この「レスポンシブデザイン」は10年ぐらいかけて日常になってきた。企業の公式サイトにおける日本での浸透度は、欧米に比べるとかなり遅かった。日系企業のグローバルサイトがレスポンシブ対応をしていて、国内向けはPC/SPそれぞれ作っているという例も見たことがある。それは偶然の産物だが、同時に必然でもあったと推察する。responsive さらには responsibility というトレンドの概念が、日本の社会で血肉になっていない。年代や性別、年収に関係なく、この社会では一般的ではない、という意味だ。だからこそ、いろいろな立場のキーパーソンが「つまりはSPとPCの2種類で辻褄が合えばいいんじゃないか」と判断する頭を持っていたに違いない。これじゃあ「CSR(企業の社会的責任)」なんて根づかないのでは……と思うが、それはまた別の話。
確信をしたのは、参院選の投票日にあった出来事だ。すでの色々な場所で語られている話で耳にタコかもしれないが、ニコ生の開票速報中の中継でとある党首が前後の話の脈絡を無視して噂話のような暴論を投げるという一幕があった。これはまるで、サッカーの試合でボールを出された側が審判のホイッスルが鳴ってないのにスローイングを始めてしまったようなものだった。

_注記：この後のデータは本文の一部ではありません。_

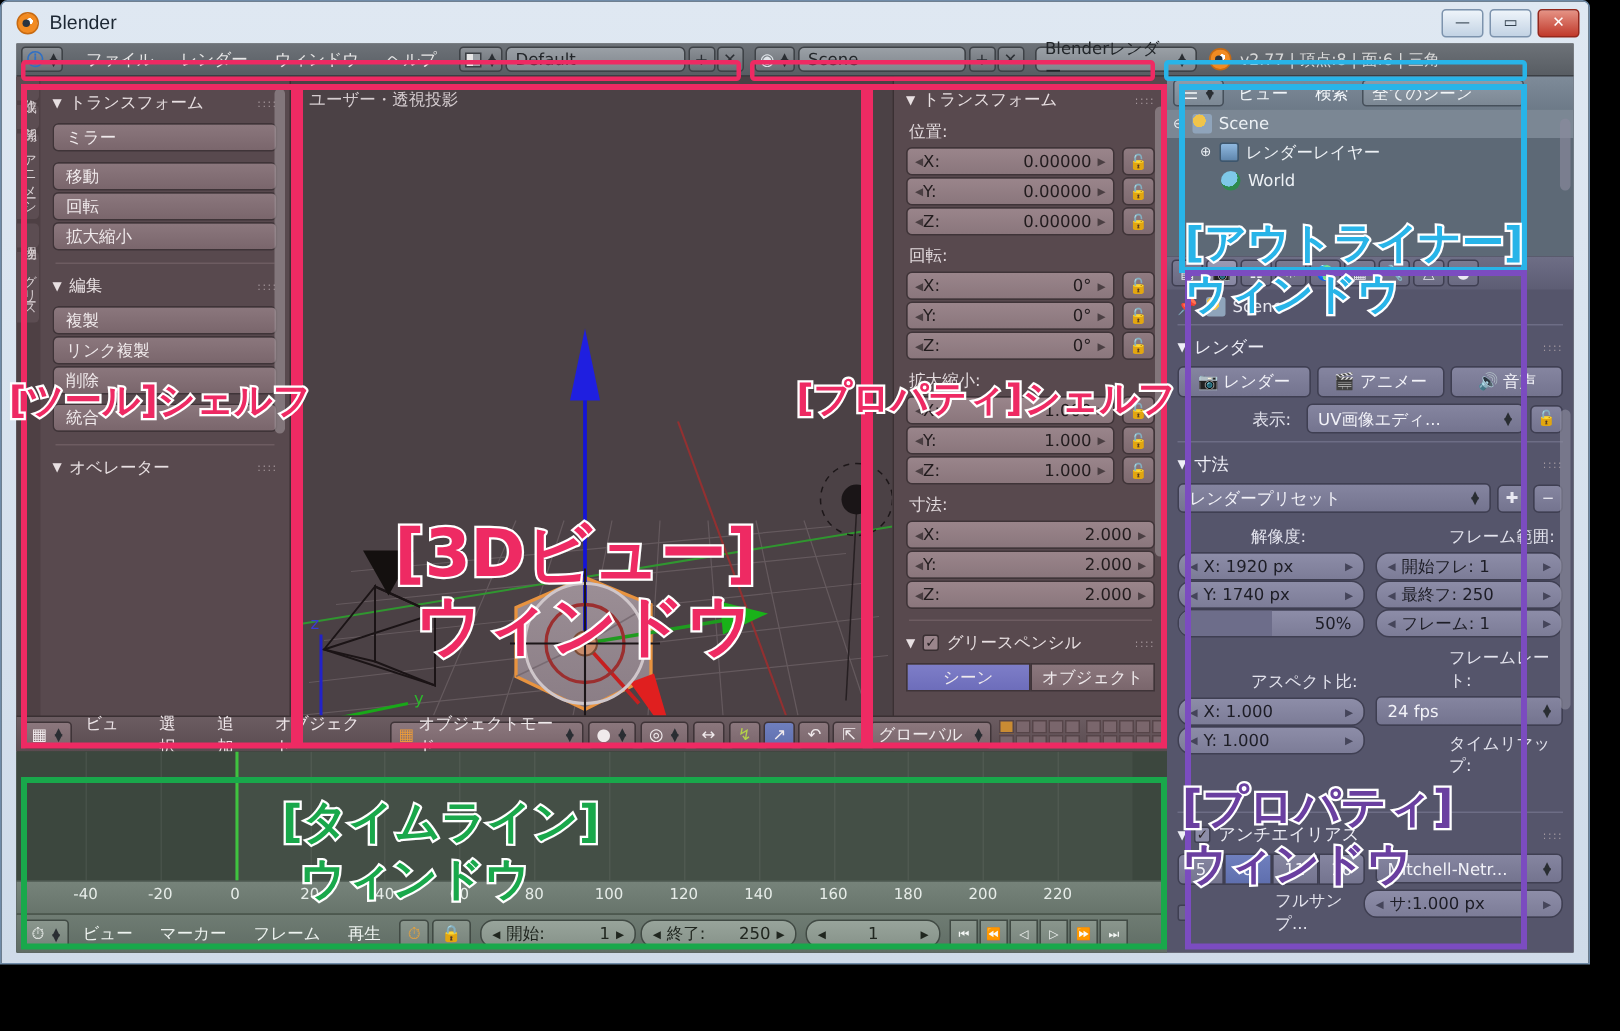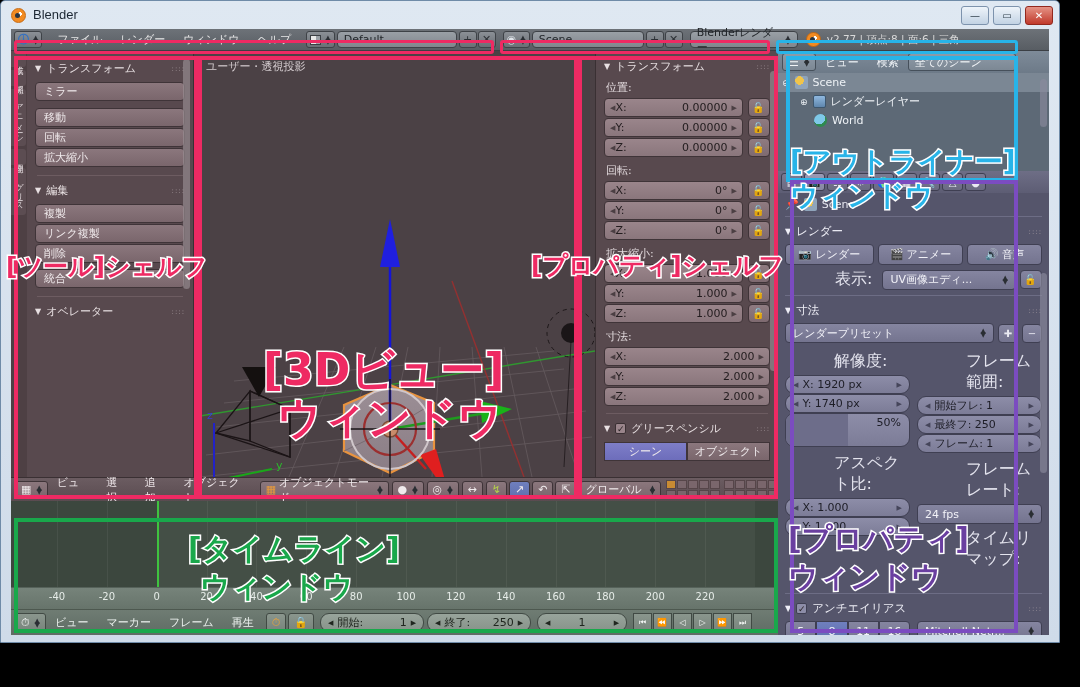"表示:" .pe-label { font-size: 16px -> 11px }
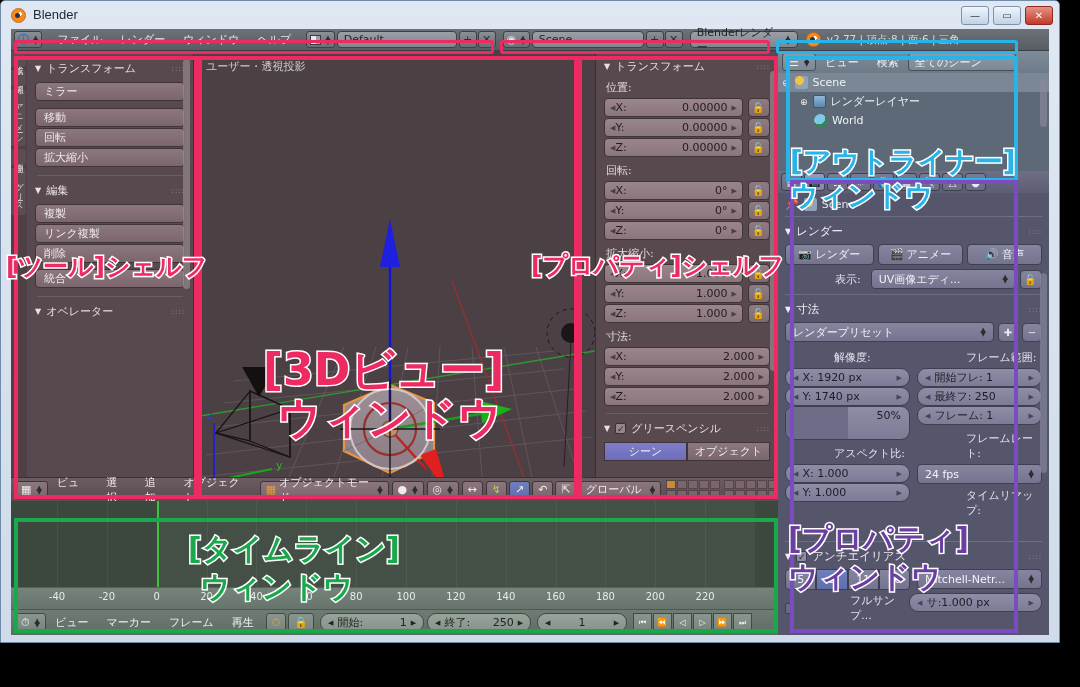"50%" .pct-bar { height: 34px -> 19px }
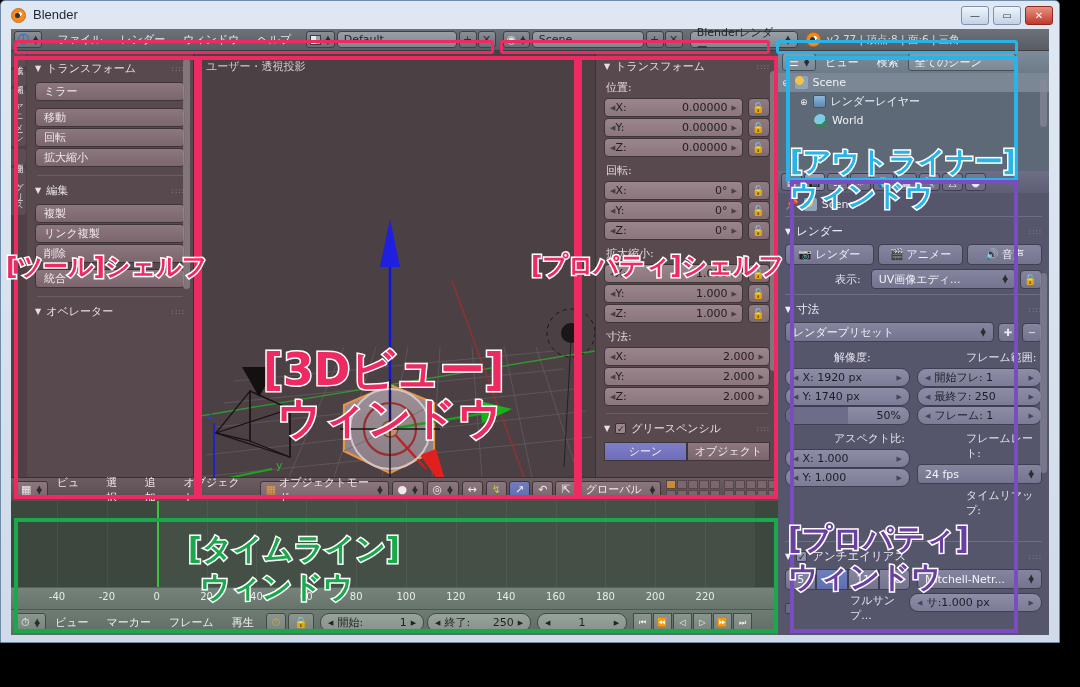"アスペクト比:" div.pe-label { margin-top: 6px -> 22px }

開票速報はTV地上波各局含め、ほとんど似た構造で成り立っている。党首や選挙対策の担当者を中継でつなぎ、順不同で司会者との受け答えをしていく。それは折り込み済みだったはずだ。しかしその党首は、軌道修正をすることはしなかった。むしろ積極的だった。
もちろんそれは、他の誰もがやっている。過去の例も数えきれない。先ほど書いたように、辻褄が合えばよい社会だから。適した応答を行うことは必ずしも善とはされない。
とはいえ、である。「これだから○○は!(○○=マイノリティ属性)」と片づけられる悔しさや恐ろしさを、この党首は誰よりも知っているはずだ。それなのに、責任を放棄したような姿を見せた。しかも、その党首の発言は意外と少なくない人に受け入れられているようにも見える。
もちろん、1人で色々なものを背負わなければならない状況はしんどい。けれども、信条や思想の自由を守り抜くというのは、それを越えたところにたどり着かないと、できないことなんだろうなと思う。
広告クリエイティブ界隈にいると、自分を企業と生活者の間にいる「代弁者」と思うことは多いけれど、その辺りの覚悟までできる人は少ない。というより、そこまでシンクロできるほどのクライアントって、やっぱりほとんど出会えないわけですが……。